__SUPPLIED RECORDS__
--------------------

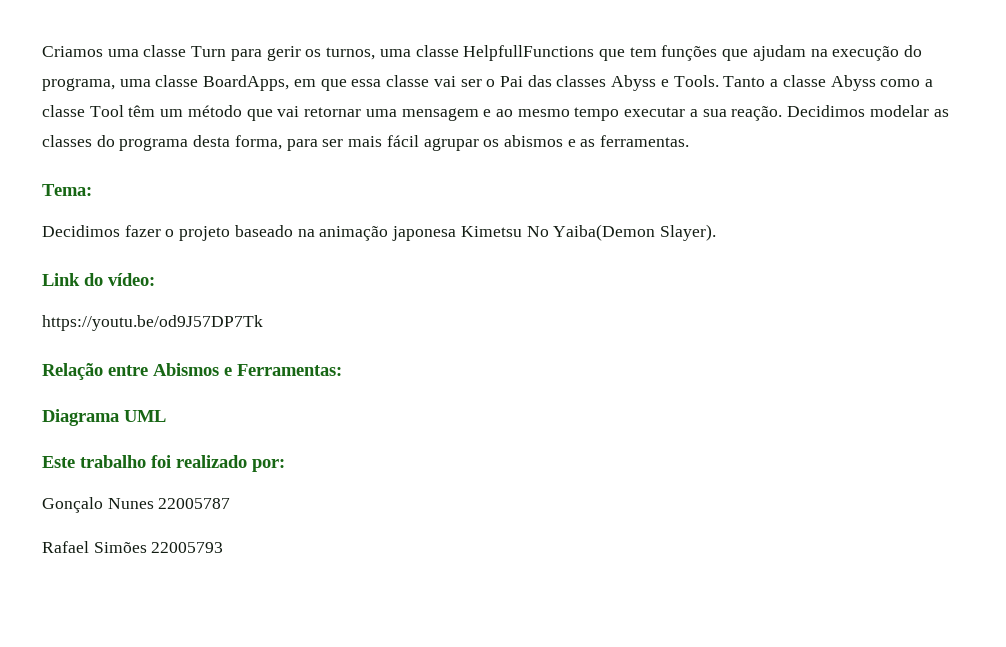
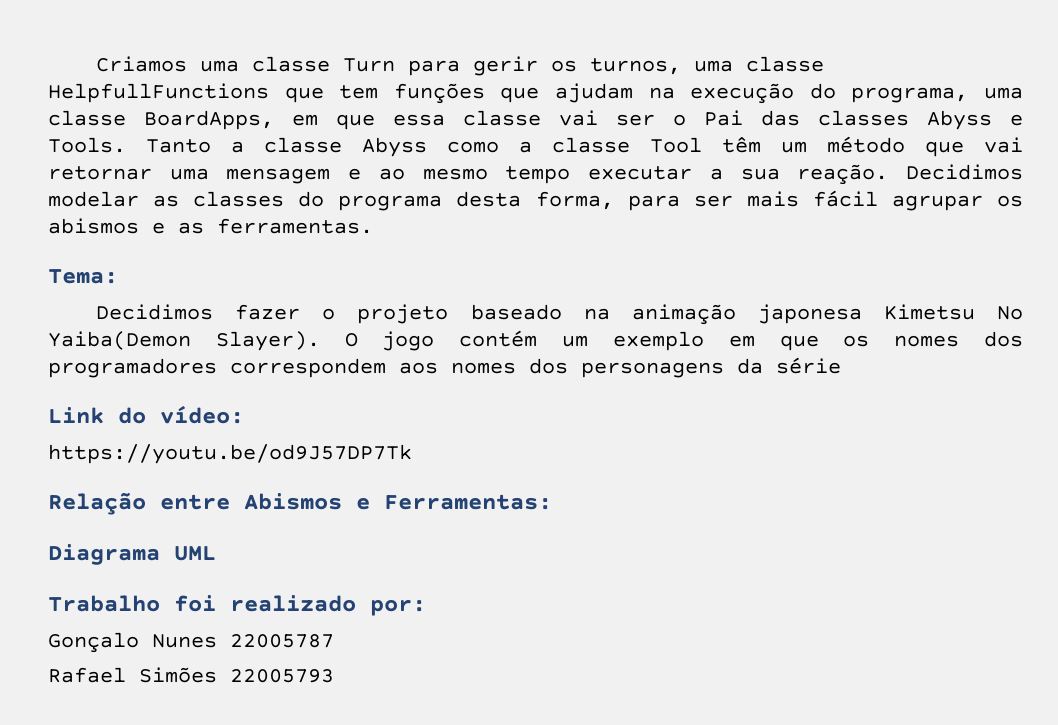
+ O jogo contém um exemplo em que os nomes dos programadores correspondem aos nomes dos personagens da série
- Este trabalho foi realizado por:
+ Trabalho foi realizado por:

--------------------

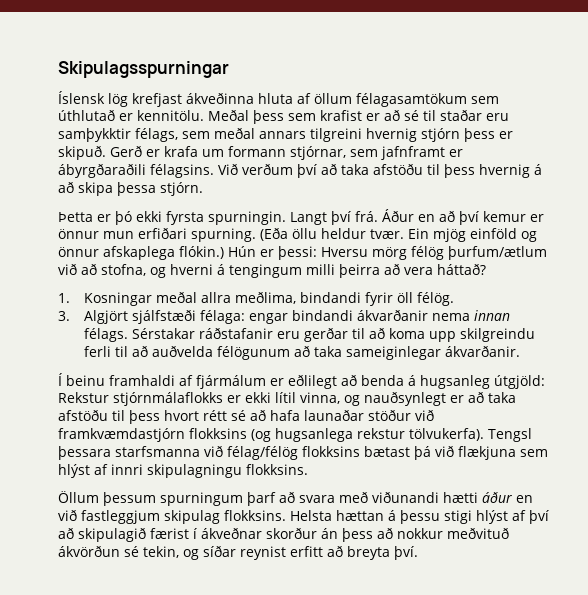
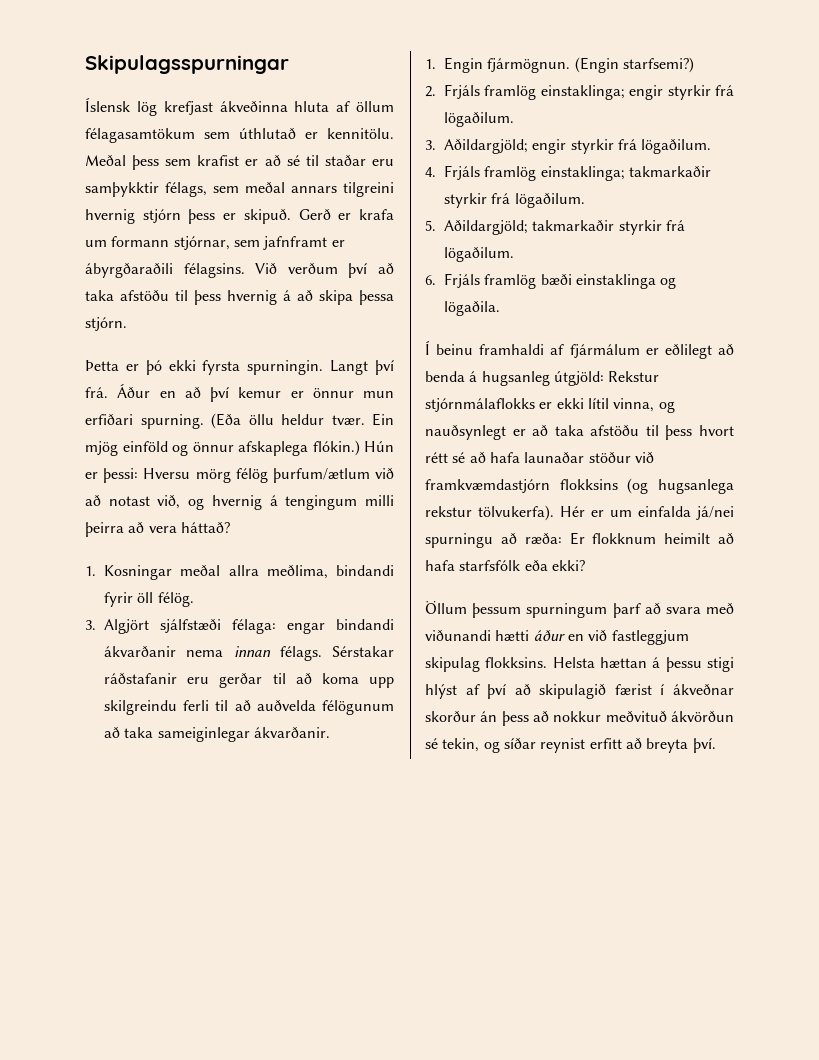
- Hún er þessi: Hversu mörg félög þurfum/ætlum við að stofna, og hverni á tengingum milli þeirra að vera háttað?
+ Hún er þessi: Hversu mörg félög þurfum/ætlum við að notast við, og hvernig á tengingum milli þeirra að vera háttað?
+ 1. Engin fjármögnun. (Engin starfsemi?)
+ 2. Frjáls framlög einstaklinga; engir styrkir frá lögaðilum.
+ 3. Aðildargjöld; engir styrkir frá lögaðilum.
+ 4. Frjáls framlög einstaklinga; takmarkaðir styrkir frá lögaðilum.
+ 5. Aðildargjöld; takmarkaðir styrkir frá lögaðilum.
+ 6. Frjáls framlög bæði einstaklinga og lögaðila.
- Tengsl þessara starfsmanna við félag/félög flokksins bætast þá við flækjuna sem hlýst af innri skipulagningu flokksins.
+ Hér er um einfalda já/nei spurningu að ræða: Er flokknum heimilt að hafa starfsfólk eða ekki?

--------------------

__TASK DIRECTIONS__
Among the records, find every line with the word "realizado" and copy it.

__COMPLETED TASK__
- Este trabalho foi realizado por:
+ Trabalho foi realizado por:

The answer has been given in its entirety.